Je sais, je sais. C’est une idée géniale. Que voulez-vous… Le génie fait partie de mon patrimoine génétique (vous avez certainement entendu parler de Marie Curie, non ?). En tous les cas, c’est un projet formidable, sur lequel j’ai déjà pas mal avancé. La semaine dernière, j’ai loué le local idéal, à deux pas de mon Starbucks préféré (Aaah… le parfum des mocha latte et des scones au sirop d’érable !) et j’ai embauché ma première employée : Evie Dalton. Evie est on ne peut plus humaine, mais quand elle s’est présentée à son entretien d’embauche en spencer DKNY, pantalon Gucci en velours côtelé et bottines Kenneth Cole – sans oublier la pièce maîtresse : une ceinture en strass à mourir – que voulez-vous, je l’ai trouvée délicieusement irrésistible (au figuré, s’entend).

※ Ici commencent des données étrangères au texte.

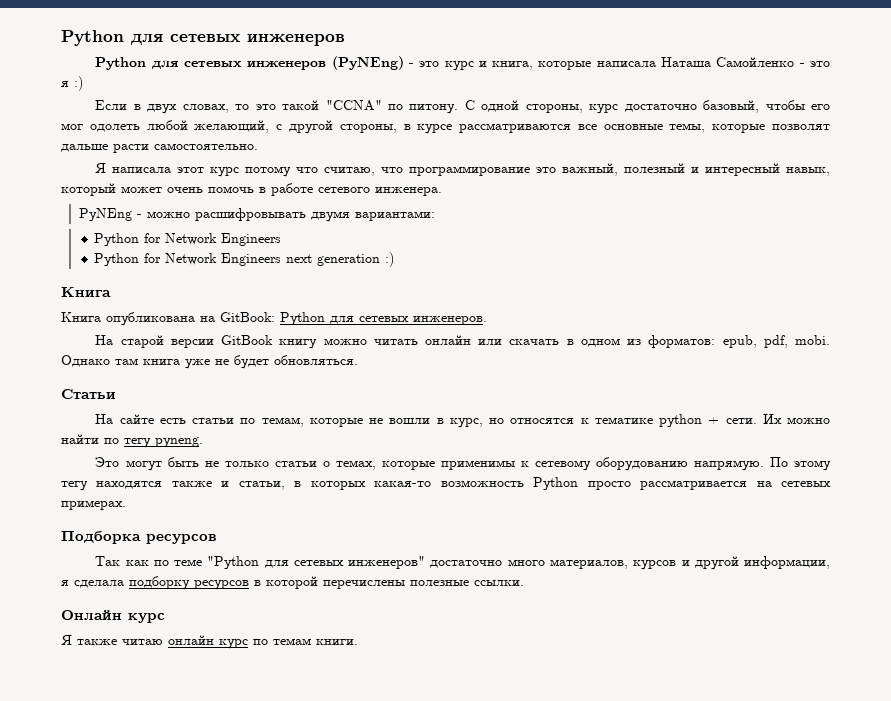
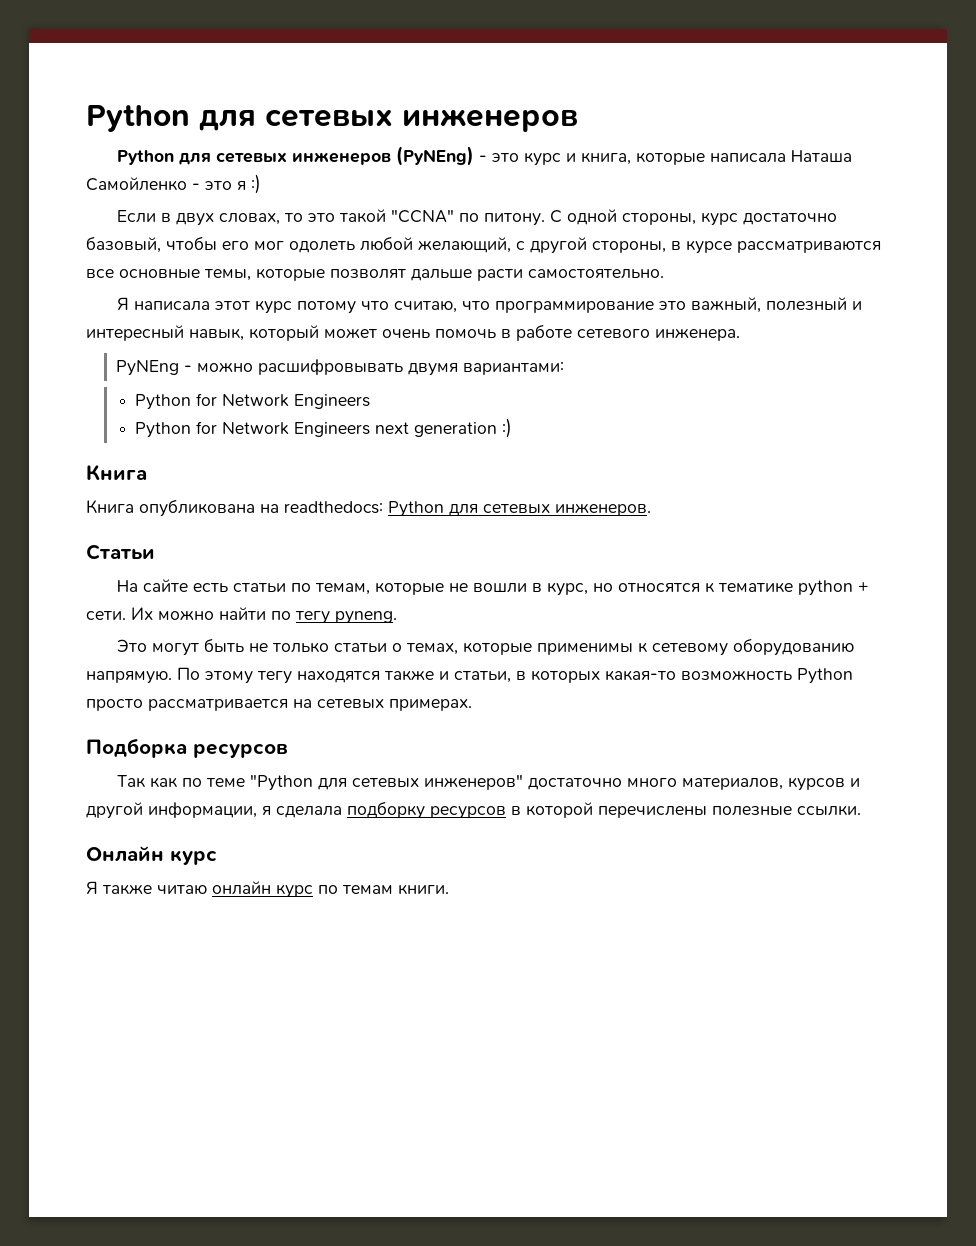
[220,312,275,322] GitBook: -> [284,501,383,514] readthedocs:
[95,335,830,349] [61,355,358,369] // На старой версии GitBook книгу можно читать онлайн или скачать в одном из форматов: epub, pdf, mobi. Однако там книга уже не будет обновляться. -> (651, 509) none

Donc, en cette soirée d’octobre, par ce beau clair de lune sur Manhattan, me voilà installée devant mon ordinateur portable et toute disposée à changer la destinée d’un pauvre cœur esseulé que je vais extraire de son puits de solitude et hisser jusque dans la lumière bénie du compagnonnage. Je vais le délivrer des mâchoires de la claustration et le conduire dans l’étreinte chaleureuse et rassurante de… Bref, vous avez compris.

Et qui sait ? Peut-être qu’en dispensant du bonheur jusqu’à la nuit des temps je trouverai mon propre compagnon d’éternité ?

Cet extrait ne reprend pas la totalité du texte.